Demographic data of healthy participants, patients with Alzheimer's disease, and patients with aphasia.
HP: healthy participants; AD: Alzheimer's disease; AP: aphasic patients.
Model convergence was evaluated by computing the R-hat and effective sample size (ESS) for all regression coefficients in the Bayesian models. R-hat values ≤ 1.01 and ESS ≥ 400 were considered indicative of successful convergence, following established recommendations for Bayesian modeling.41,44 All Python codes used for statistical analyses are made publicly available in the GitHub repository of the authors (https://github.com/dreamycat925/visret-study).
Results
Demographic data are summarized in Table 1: 62 HP, 53 patients with AD, and 34 AP (19 PPA: nonfluent/agrammatic variant of PPA = 18, logopenic variant PPA = 1; 15 cerebrovascular aphasia: 10 infarction, five hemorrhage). Patients with AD were older and less educated than HP (both p < 0.01), whereas HP and AP did not differ significantly in age (p = 0.16) or education (p = 0.07). Sex distributions were similar across groups (HP versus AP p = 1.00; HP versus AD p = 0.45, Fisher's exact test).
We summarized outcomes of brief functional-vision checks conducted alongside the neuropsychological battery to preclude visual confounds. Near vision was adequate before VISRET: HP showed no difficulties on 24-point kana/kanji reading or WAB-J word-comprehension (picture-pointing); all participants with AD performed picture-pointing without errors, with six participants showing picture-naming errors; AP participants had 24 picture-naming errors and four picture-pointing errors, yet all four completed the 24-point reading task. The WAB-J checks used line-drawing stimuli smaller than VISRET images, which were presented at a larger size. We also screened for higher-order visuospatial deficits, including unilateral neglect (Line Bisection) and dorsal-type simultanagnosia (Dot Counting Task), with no positive cases observed. Collectively, these findings indicate that no visual limitations were expected to interfere with VISRET under our testing conditions.
Split-half reliability was estimated per group using Spearman correlations with SB correction.

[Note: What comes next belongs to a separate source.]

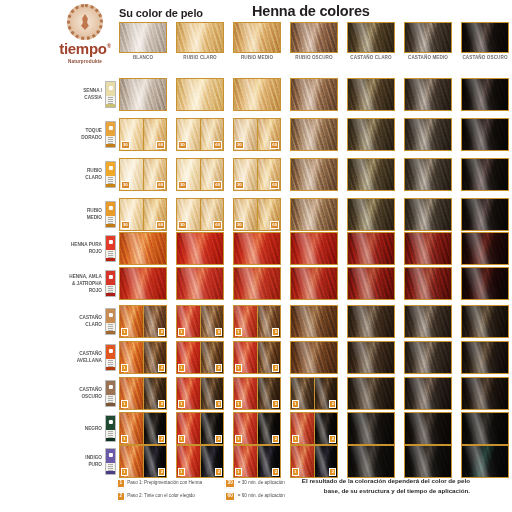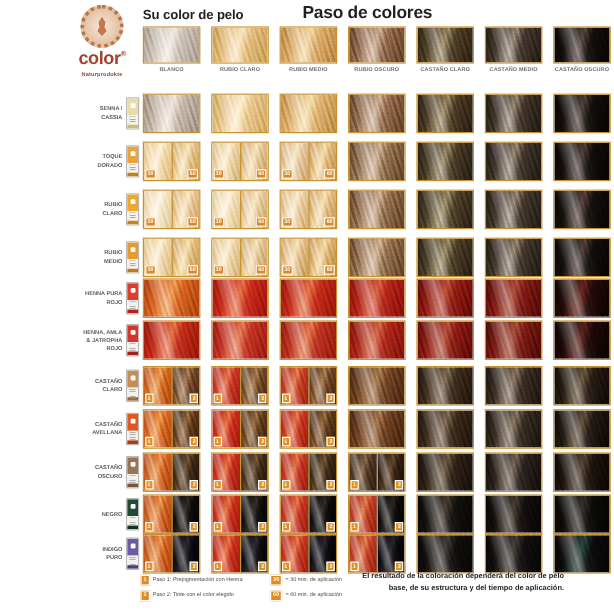"Paso de colores" div.title-chart { text: Paso -> Henna }
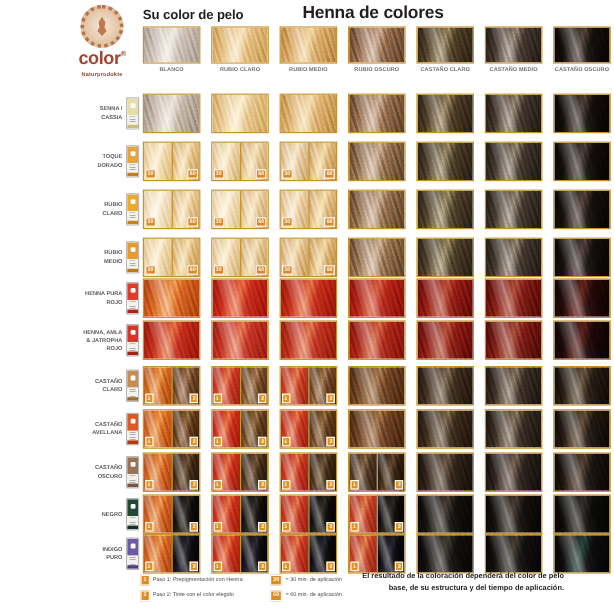"color" span { text: color -> tiempo }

HP: r = 0.46, SB = 0.63 (n = 62); AP: r = −0.07, SB = −0.14 (n = 34); AD: r = 0.76, SB = 0.87 (n = 53). We also summarized internal consistency across groups: the within-group–centered pooled estimate was r = 0.73, SB = 0.84 (n = 149), whereas the naïve pooled estimate was r = 0.89, SB = 0.94 (n = 149), the latter being inflated by between-group differences. The relatively lower coefficients in HP/AP are consistent with ceiling effects and restricted variance, while AD shows good internal consistency (SB ≈ 0.87) in the clinically relevant performance range.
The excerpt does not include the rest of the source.